A quarta estimativa de 2018 para a safra nacional de cereais, leguminosas e oleaginosas totalizou 230,0 milhões de toneladas, 4,4% inferior à de 2017 (240,6 milhões de toneladas), uma redução de 10,6 milhões de toneladas. Os dados são do IBGE (Instituto Brasileiro de Geografia e Estatística).
Os últimos dados do IBGE, para a safra de cereais, leguminosas e oleaginosas em Tupã são do ano de 2016 e destacam um aumento médio de 60% na produção de seis produtos, em relação ao ano de 2015. Vale lembrar que, no ano de 2016, não houve aumento na produção de arroz, feijão e milho. As altas foram para a produção de amendoim, mandioca e  soja. 

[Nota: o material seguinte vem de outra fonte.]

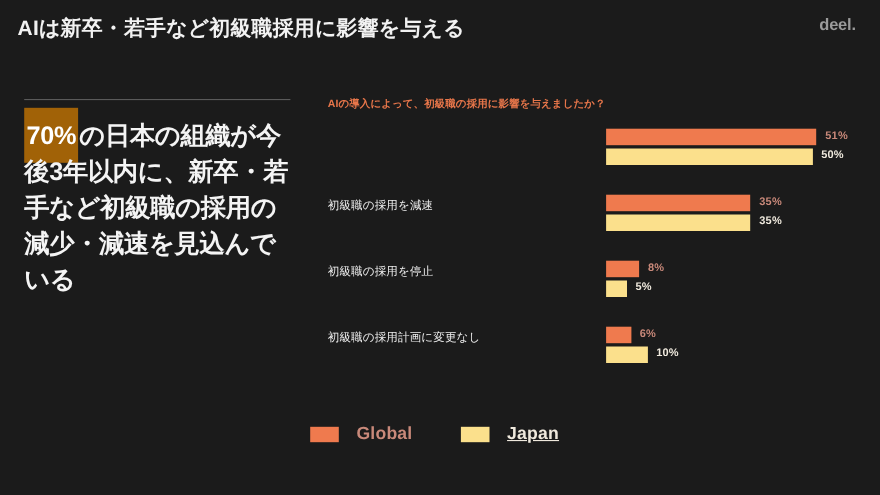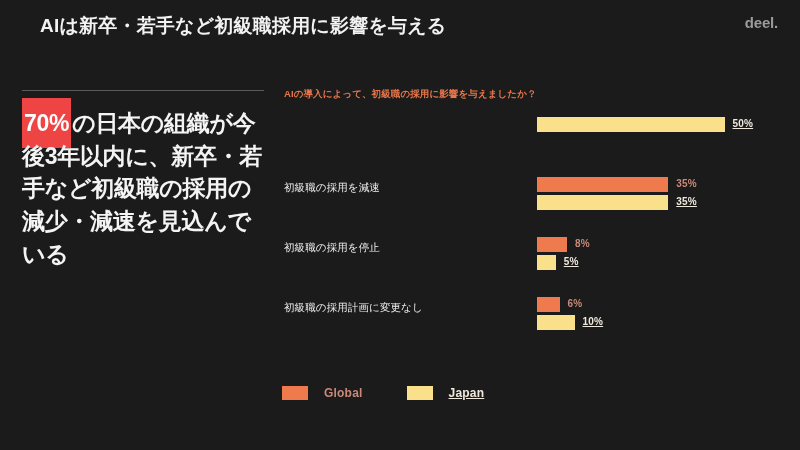--- a/index.html
+++ b/index.html
@@ -19,21 +19,21 @@
   
   .slide-header {
     position: absolute;
     top: 0;
     left: 0;
     width: 800px;
     height: 52px;
   }
   .slide-title {
     position: absolute;
-    left: 40px;
+    left: 16px;
     top: 13px;
     font-size: 19px;
     font-weight: bold;
     color: #f2f2f2;
     letter-spacing: 0.2px;
     white-space: nowrap;
   }
   .brand-logo {
     position: absolute;
     right: 22px;
@@ -58,30 +58,30 @@
     margin-bottom: 16px;
   }
   .stat-text {
     font-size: 23px;
     font-weight: bold;
     line-height: 1.42;
     color: #f4f4f4;
     letter-spacing: -0.3px;
   }
   .stat-highlight {
-    background: #ef4444;
+    background: #a16207;
     color: #ffffff;
     padding: 12px 2px;
     margin-right: 1px;
   }
 
   
   .chart-panel {
     position: absolute;
-    left: 284px;
+    left: 298px;
     top: 88px;
     width: 500px;
   }
   .chart-question {
     font-size: 9.5px;
     font-weight: bold;
     color: #e8764a;
     margin-bottom: 16px;
     letter-spacing: 0.1px;
   }
@@ -126,21 +126,21 @@
   .bar-japan   { background: #fbe08c; }
   .bar-value {
     position: absolute;
     top: 1px;
     font-size: 10px;
     font-weight: bold;
     white-space: nowrap;
     letter-spacing: 0.2px;
   }
   .val-global { color: #c9897a; }
-  .val-japan  { color: #efe9dd; text-decoration: underline; }
+  .val-japan  { color: #efe9dd; }
 
   
   .chart-legend {
     position: absolute;
     left: 282px;
     top: 386px;
     display: flex;
     align-items: center;
   }
   .legend-entry {
@@ -149,21 +149,21 @@
     margin-right: 44px;
   }
   .legend-swatch {
     width: 26px;
     height: 14px;
     margin-right: 16px;
   }
   .sw-global { background: #ef7a4e; }
   .sw-japan  { background: #fbe08c; }
   .legend-label {
-    font-size: 12px;
+    font-size: 16px;
     font-weight: bold;
     letter-spacing: 0.2px;
   }
   .lg-global { color: #c9897a; }
   .lg-japan  { color: #efe9dd; text-decoration: underline; }
 </style>
 </head>
 <body>
 
 <div class="slide-header">
@@ -176,20 +176,24 @@
   <div class="stat-text">
     <span class="stat-highlight">70%</span><span>の日本の組織が今後3年以内に、新卒・若手など初級職の採用の減少・減速を見込んでいる</span>
   </div>
 </div>
 
 <div class="chart-panel">
   <div class="chart-question">AIの導入によって、初級職の採用に影響を与えましたか？</div>
   <div class="chart-rows">
       <div class="chart-group">
         <div class="bars-area">
+          <div class="bar-line">
+            <div class="bar bar-global" style="width: 191.25px;"></div>
+            <div class="bar-value val-global" style="left: 199.25px;">51%</div>
+          </div>
           <div class="bar-line">
             <div class="bar bar-japan" style="width: 187.5px;"></div>
             <div class="bar-value val-japan" style="left: 195.5px;">50%</div>
           </div>
         </div>
       </div>
       <div class="chart-group">
         <div class="group-label">初級職の採用を減速</div>
         <div class="bars-area">
           <div class="bar-line">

A produção de soja aumentou em 200%, no ano de 2016, com produção de 720 toneladas; amendoim, 133% e produção de 42 mil toneladas; e mandioca, 28,50% e produção de 27,5 mil toneladas. 
A produção de  soja, no ano de 2016, teve custo de R$ 906 mil (alta de 280,67%); amendoim, R$ 82,4 milhões (alta de 236%); e mandioca, R$ 9,6 milhões (190,90%).
No ano de 2016, não houve produção de feijão em Tupã; a produção do milho em 2016, foi a mesma em 2017, com 3,2 mil toneladas; e arroz, 25 toneladas. A produção de milho não aumentou, mas teve custo de R$ 2,6 milhões (alta de 36,84% em relação à safra de 2015). A produção de arroz, que também não aumentou, teve custo de R$ 46 mil (alta de 130% no valor da produção).
 
Safra nacional
 
A estimativa da área a ser colhida no País foi de 61,2 milhões de hectares, acréscimo de apenas 28.739 hectares (ou 0,0%) frente à área colhida em 2017. Em relação à estimativa de março (229,3 milhões de toneladas), a produção aumentou 0,3%, ou 712.428 toneladas, e a área caiu 0,1% ou 45.024 hectares. Somados, o arroz, o milho e a soja são 92,9% da estimativa da produção e 87,0% da área a ser colhida.
Em relação a 2017, houve alta de 2,6% na área da soja e reduções de 7,3% na área do milho e de 3,5% na área de arroz. Já a produção de soja deve alcançar seu recorde histórico com 115,6 milhões de toneladas, 0,6% maior que no ano passado, enquanto milho e arroz devem cair 13,0% e 6,8%, respectivamente.